Crucially, the successful completion of the FDA-requested 12-month follow-up for all 55 enrolled patients, coupled with the achievement of both primary and secondary endpoints, substantially strengthens the drug's regulatory positioning for accelerated approval. This could pave the way for iopofosine I 131 to reach the market sooner, offering a novel treatment mechanism to address a persistent unmet need. For Cellectar, this represents a significant de-risking event, validating their development strategy and potentially establishing a strong foothold in the orphan drug market.

However, the path forward is not without its considerations. While the Phase 2b data are highly encouraging, the efficacy and safety profile observed in 55 patients will need to be confirmed in a larger, more diverse population. The planned confirmatory trial, slated for the fourth quarter of 2026, will be pivotal.

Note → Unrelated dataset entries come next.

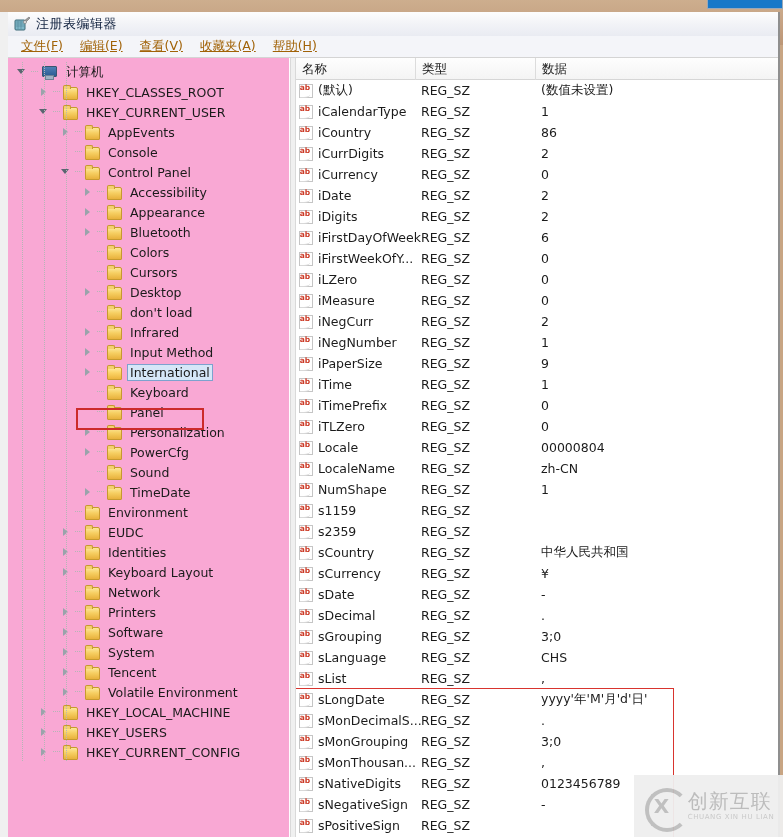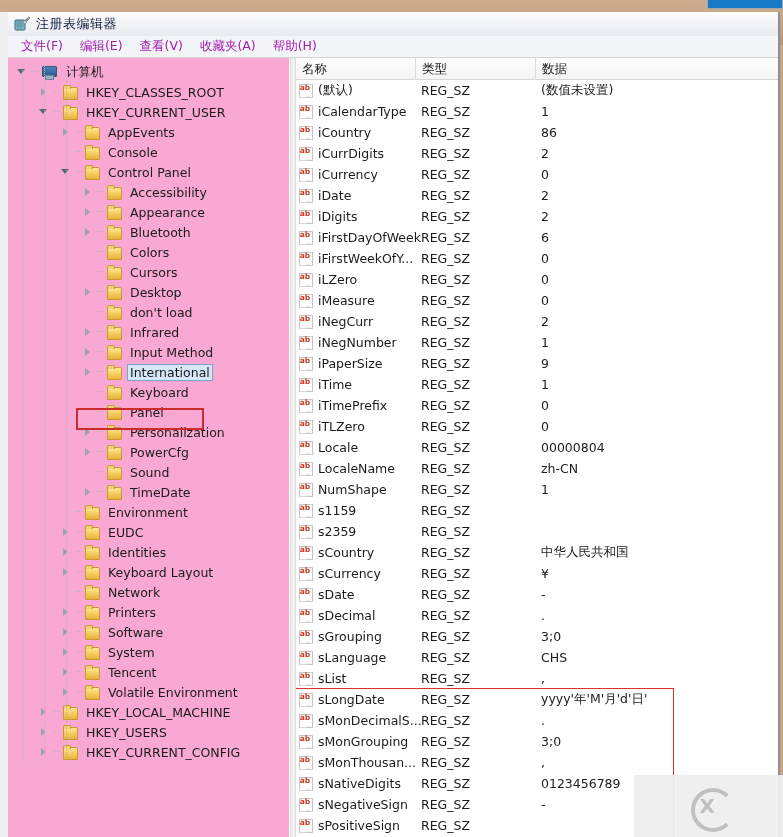--- a/index.html
+++ b/index.html
@@ -40,23 +40,23 @@
     font-family: "DejaVu Sans", "Liberation Sans", sans-serif;
   }
 
   
   .menubar {
     height: 22px; background: #f4f5f9;
     display: flex; align-items: center; padding-left: 5px;
     border-bottom: 1px solid #d4d4d4;
   }
   .menu-item {
-    font-size: 12.5px; color: #a21caf; padding: 2px 9px 2px 8px;
+    font-size: 12.5px; color: #a16207; padding: 2px 9px 2px 8px;
     font-family: "DejaVu Sans", "Liberation Sans", sans-serif;
-    white-space: nowrap; cursor: default;
+    white-space: nowrap; cursor: default; text-decoration: underline;
   }
 
   
   .body-split { position: relative; height: 791px; display: flex; background: #fff; }
   .tree-pane {
     position: relative; width: 282px; height: 100%;
     background: #f9a8d4; border-right: 1px solid #ffffff;
     overflow: hidden;
   }
   .splitter { width: 6px; background: #f0f0f0; border-left: 1px solid #d9d9d9; border-right: 1px solid #d9d9d9; }
@@ -764,15 +764,19 @@
         <div class="list-annot" id="list-annot" style="left: -2px; top: 630px; width: 380px; height: 161px;"></div>
       </div>
 
     </div>
   </div>
 
   <div class="watermark">
     <span class="wm-mark">
       <span class="wm-x">X</span>
     </span>
+    <span class="wm-text">
+      <span class="wm-cn">创新互联</span>
+      <span class="wm-py">CHUANG XIN HU LIAN</span>
+    </span>
   </div>
 
 </div>
 
 </body></html>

Failure to replicate these strong results or demonstrate sustained clinical benefit in this larger study could jeopardize full approval or even lead to the withdrawal of accelerated approval. Furthermore, the regulatory landscape for accelerated approvals is under increasing scrutiny, emphasizing the importance of timely and successful execution of confirmatory trials. Despite these considerations, the current data provide a strong foundation for iopofosine I 131 to emerge as a valuable addition to the r/r WM treatment paradigm, offering renewed hope for patients and clinicians alike.